DATA RECORDS:

==============================

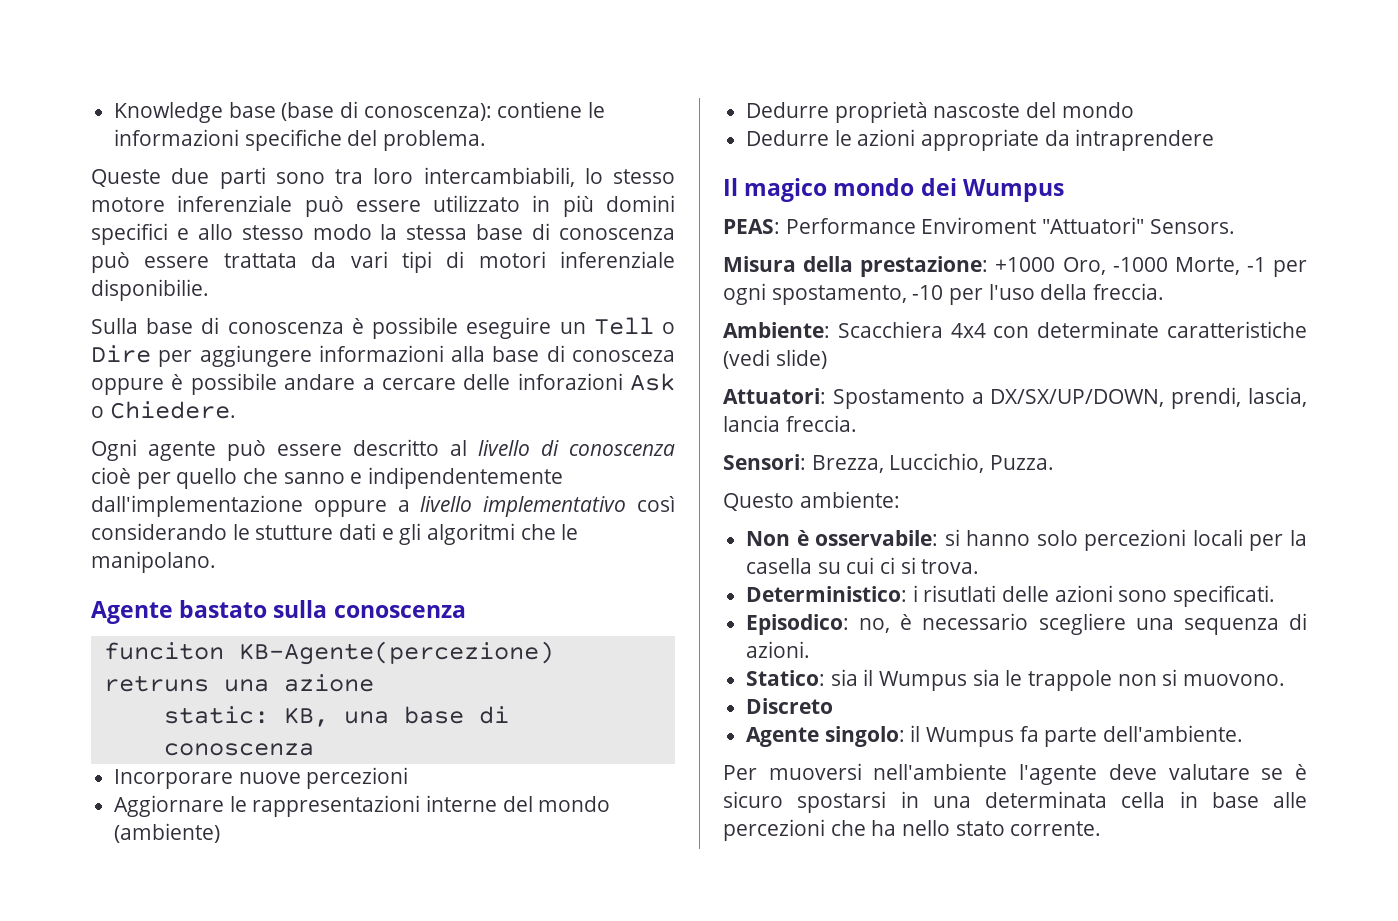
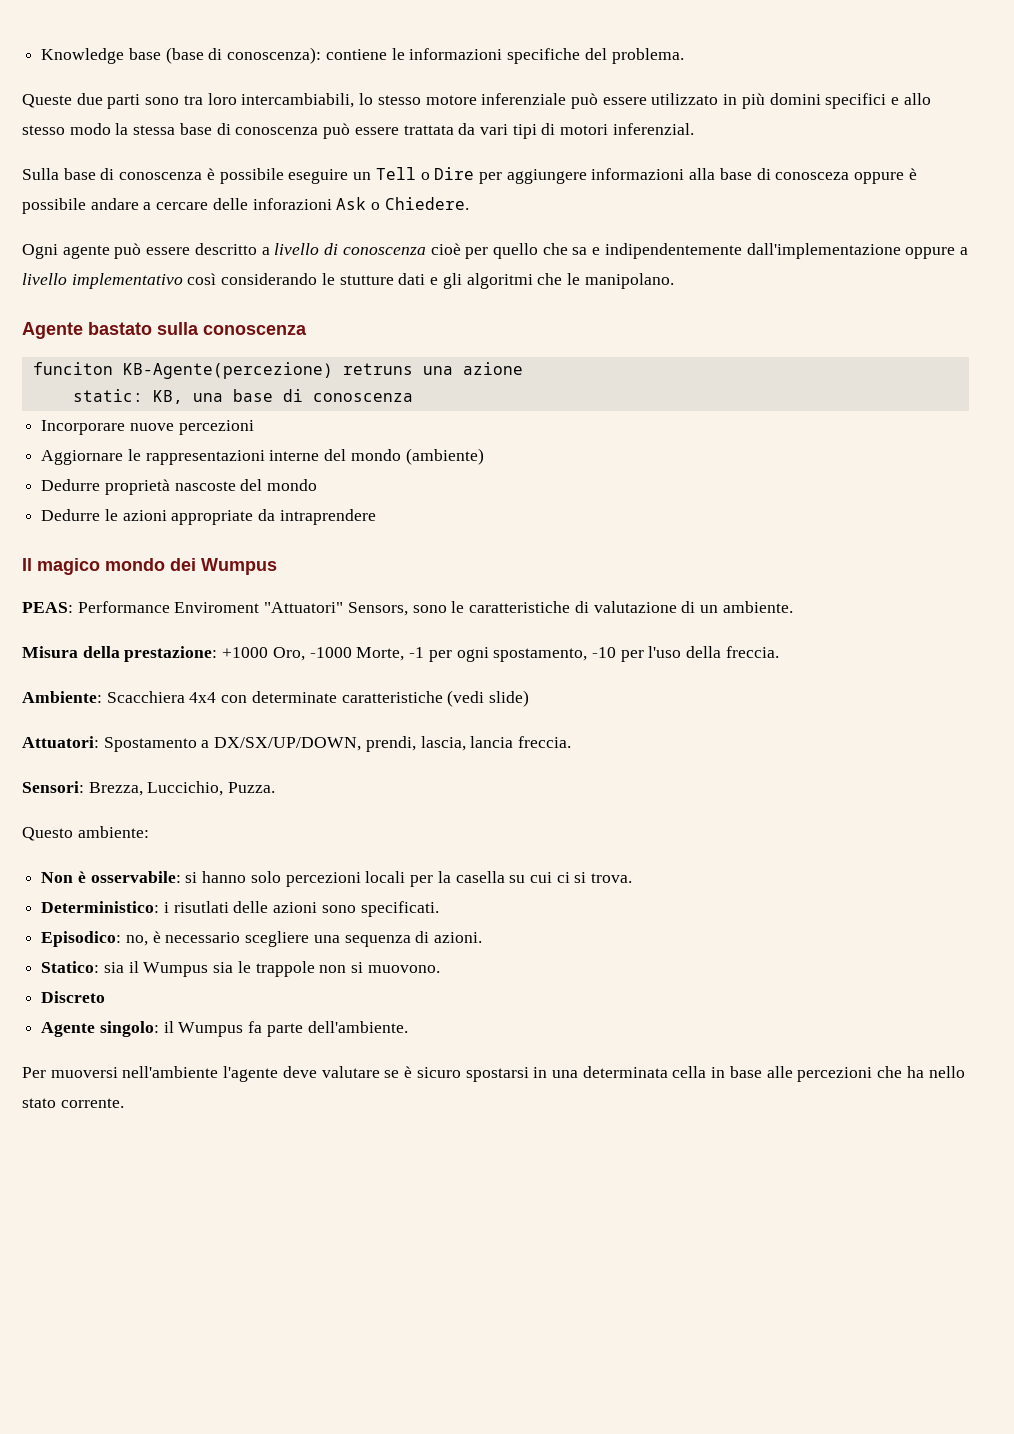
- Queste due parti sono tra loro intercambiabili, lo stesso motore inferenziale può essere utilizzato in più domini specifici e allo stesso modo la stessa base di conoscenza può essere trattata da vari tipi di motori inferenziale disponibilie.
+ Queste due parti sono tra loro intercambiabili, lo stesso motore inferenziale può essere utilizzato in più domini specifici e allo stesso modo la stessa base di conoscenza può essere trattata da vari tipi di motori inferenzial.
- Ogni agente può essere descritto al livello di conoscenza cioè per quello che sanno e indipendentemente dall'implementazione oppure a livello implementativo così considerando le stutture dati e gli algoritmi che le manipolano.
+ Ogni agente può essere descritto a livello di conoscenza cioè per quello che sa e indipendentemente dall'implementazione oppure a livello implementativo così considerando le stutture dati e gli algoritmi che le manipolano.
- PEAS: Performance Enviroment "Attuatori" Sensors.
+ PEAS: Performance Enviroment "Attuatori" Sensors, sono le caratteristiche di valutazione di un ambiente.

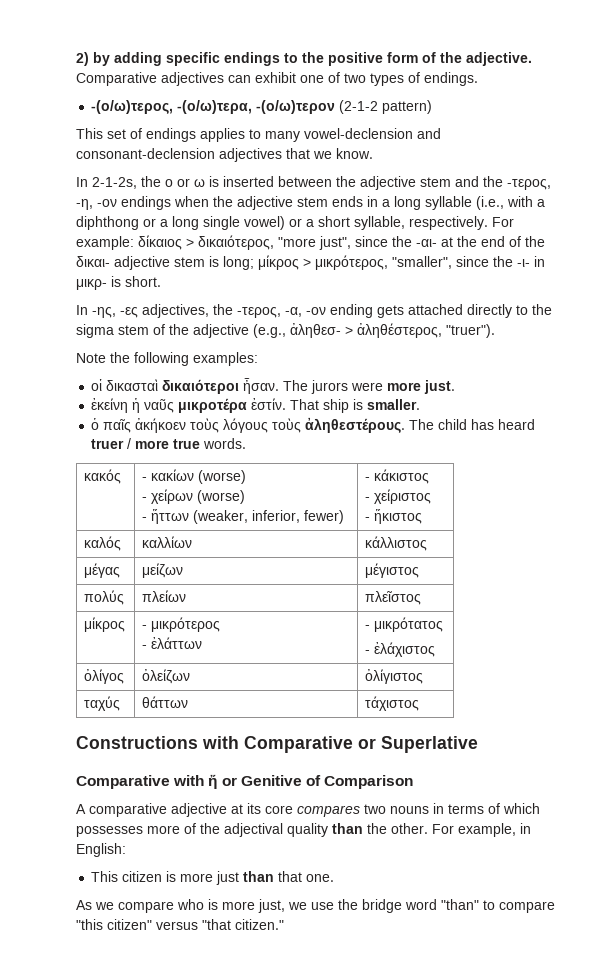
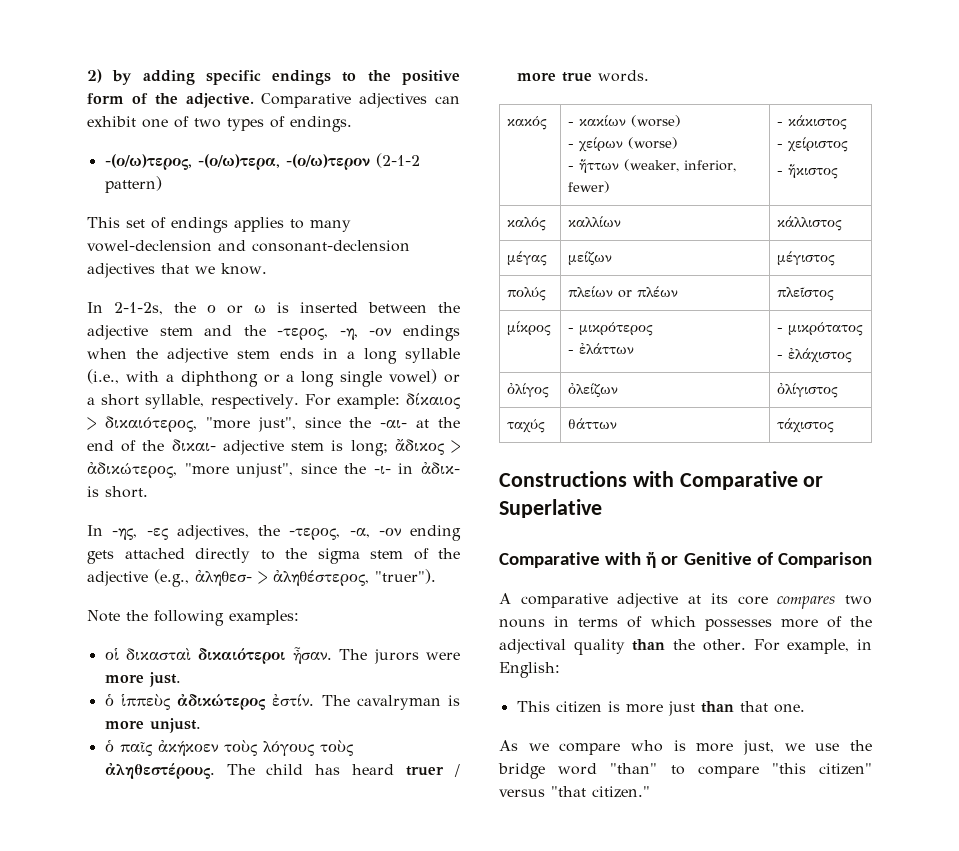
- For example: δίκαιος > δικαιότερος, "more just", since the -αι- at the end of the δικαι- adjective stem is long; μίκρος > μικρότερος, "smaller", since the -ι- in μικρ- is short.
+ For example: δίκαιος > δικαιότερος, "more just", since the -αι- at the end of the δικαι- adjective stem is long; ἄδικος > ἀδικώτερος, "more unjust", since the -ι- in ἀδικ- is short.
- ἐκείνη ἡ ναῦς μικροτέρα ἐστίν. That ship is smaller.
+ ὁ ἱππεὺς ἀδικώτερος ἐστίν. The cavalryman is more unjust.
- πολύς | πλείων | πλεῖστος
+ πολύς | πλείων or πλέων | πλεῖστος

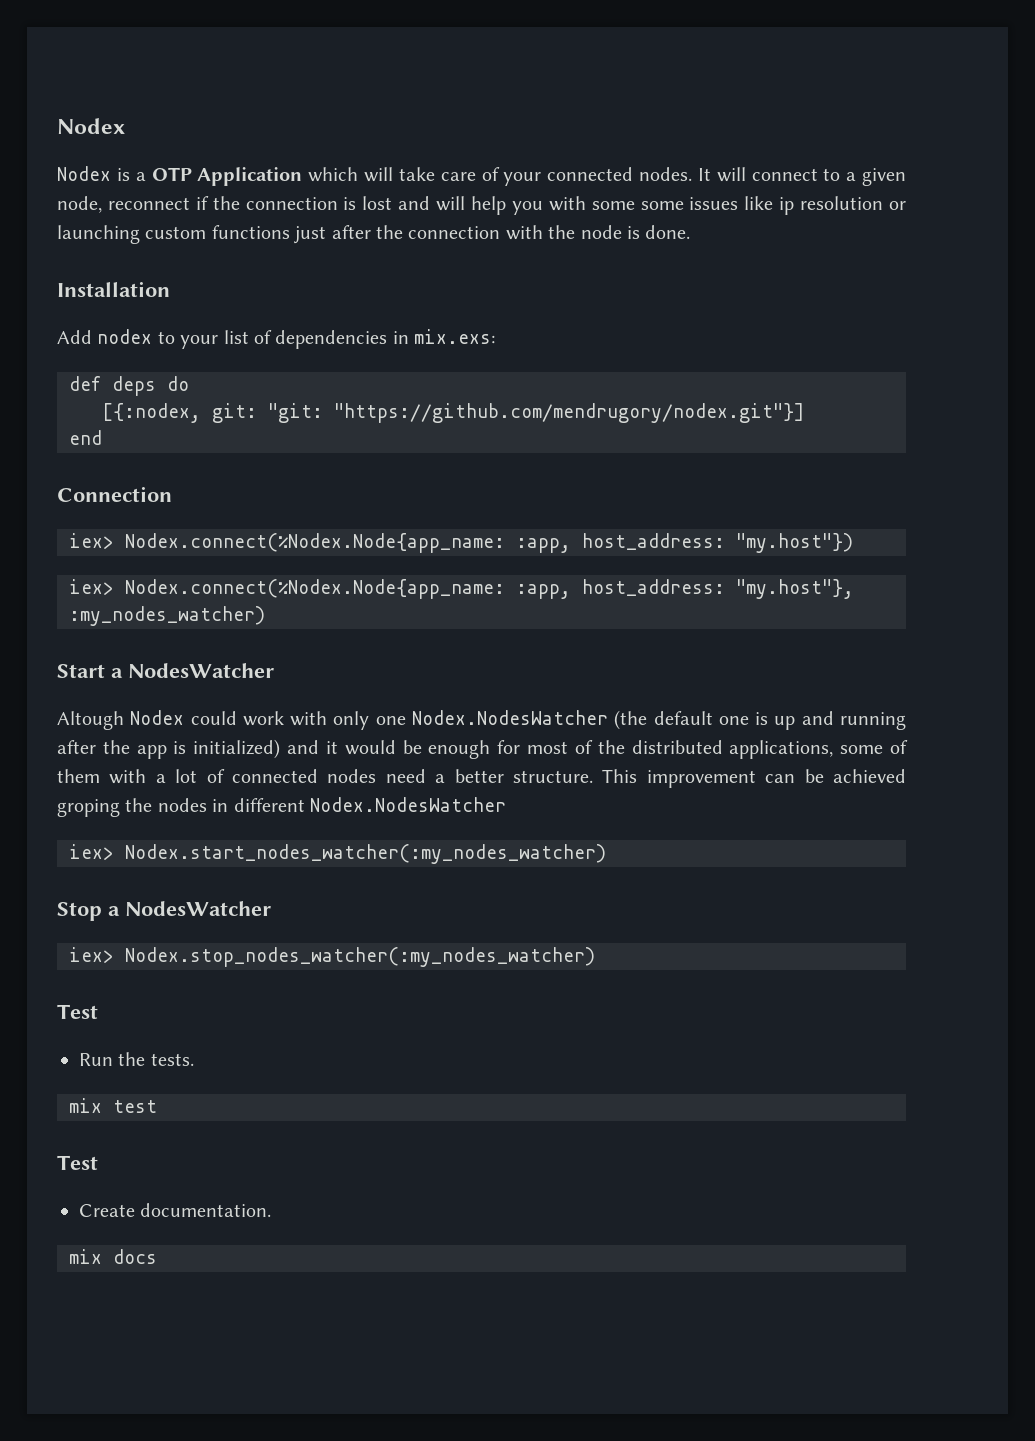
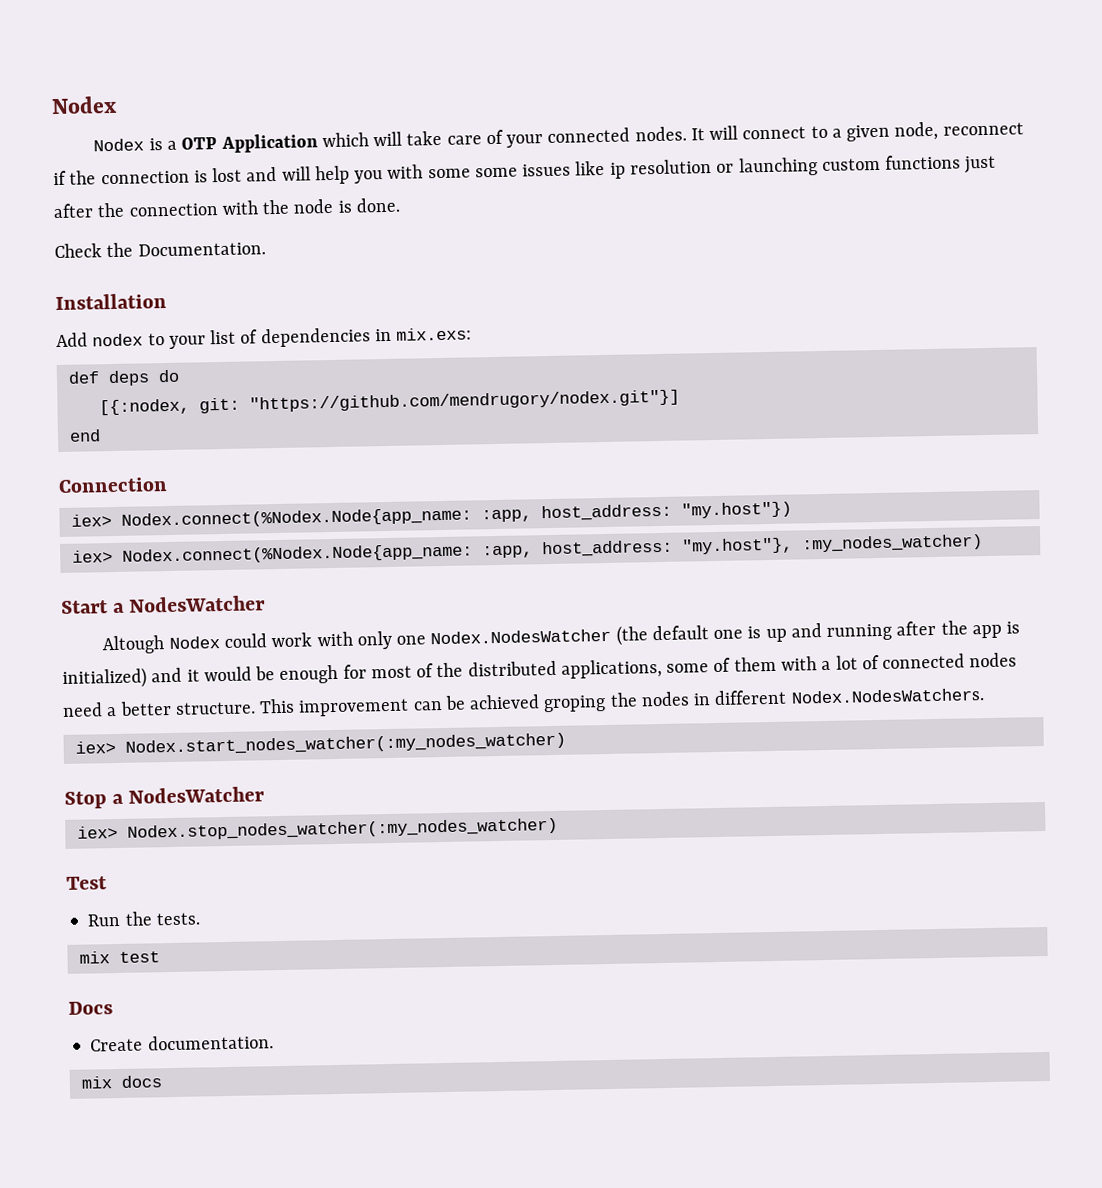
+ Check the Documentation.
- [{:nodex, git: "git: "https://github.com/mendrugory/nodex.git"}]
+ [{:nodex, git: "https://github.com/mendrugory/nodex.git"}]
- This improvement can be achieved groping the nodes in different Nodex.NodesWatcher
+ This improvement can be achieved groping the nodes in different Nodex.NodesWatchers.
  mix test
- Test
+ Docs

==============================

WORK ORDER: I'd like the number of lines in the listing above that contain the string "more", and only the number.

TASK RESULT: 3